• STORED DATA:
■ ■ ■ ■ ■ ■ ■

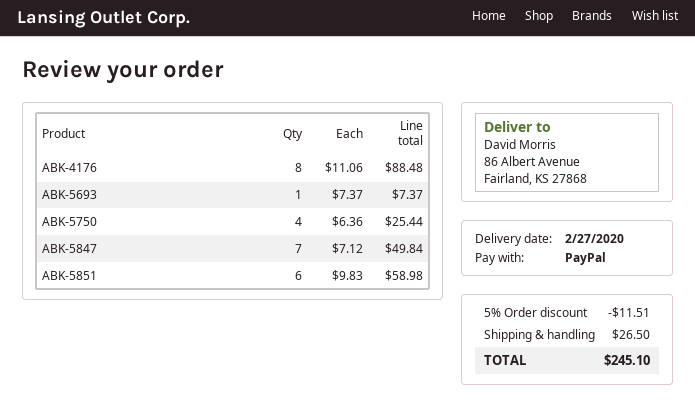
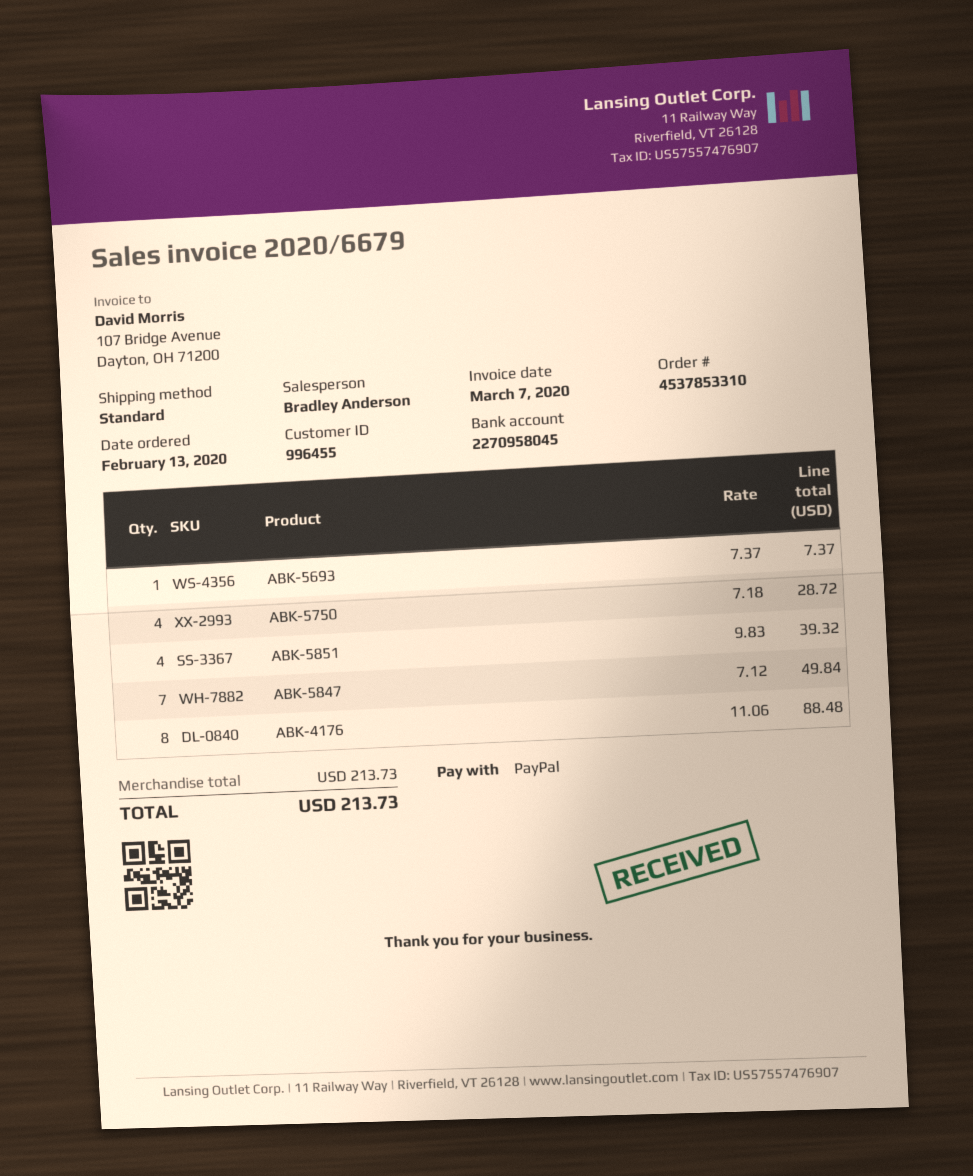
ABK-5750: 4 x 6.36 = 25.44 -> 4 x 7.18 = 28.72
ABK-5851: 6 x 9.83 = 58.98 -> 4 x 9.83 = 39.32
discount: 5% = 11.51 -> none
shipping: 26.50 -> none
total: 245.10 -> 213.73

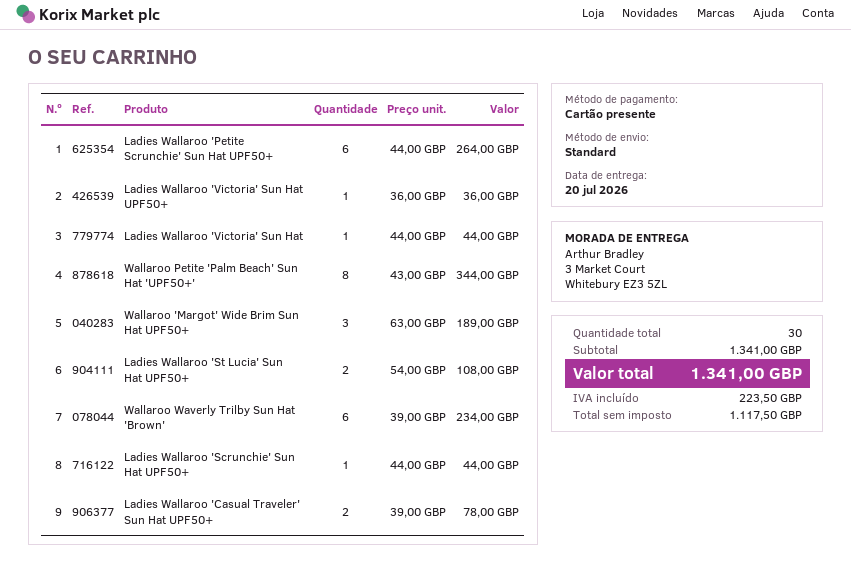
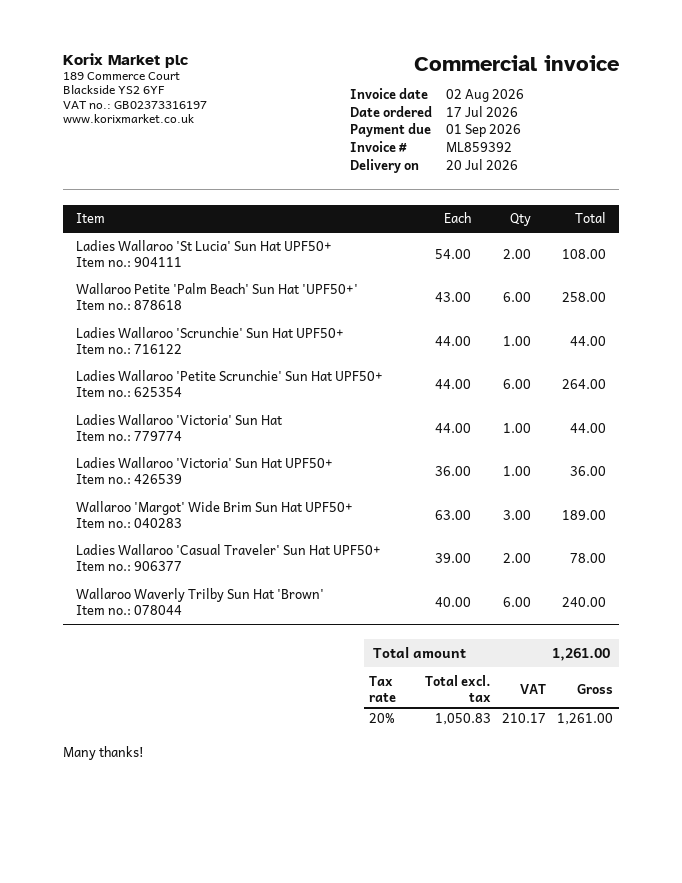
Wallaroo Petite 'Palm Beach' Sun Hat 'UPF50+': 8 x 43.00 = 344.00 -> 6 x 43.00 = 258.00
Wallaroo Waverly Trilby Sun Hat 'Brown': 6 x 39.00 = 234.00 -> 6 x 40.00 = 240.00
net: 1117.50 -> 1050.83
tax: 223.50 -> 210.17
total: 1341.00 -> 1261.00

■ ■ ■ ■ ■ ■ ■

• TASK:
Type out all of the records exactly, leaving out any picture.

• SOLVED PROBLEM:
ABK-5750: 4 x 6.36 = 25.44 -> 4 x 7.18 = 28.72
ABK-5851: 6 x 9.83 = 58.98 -> 4 x 9.83 = 39.32
discount: 5% = 11.51 -> none
shipping: 26.50 -> none
total: 245.10 -> 213.73

Wallaroo Petite 'Palm Beach' Sun Hat 'UPF50+': 8 x 43.00 = 344.00 -> 6 x 43.00 = 258.00
Wallaroo Waverly Trilby Sun Hat 'Brown': 6 x 39.00 = 234.00 -> 6 x 40.00 = 240.00
net: 1117.50 -> 1050.83
tax: 223.50 -> 210.17
total: 1341.00 -> 1261.00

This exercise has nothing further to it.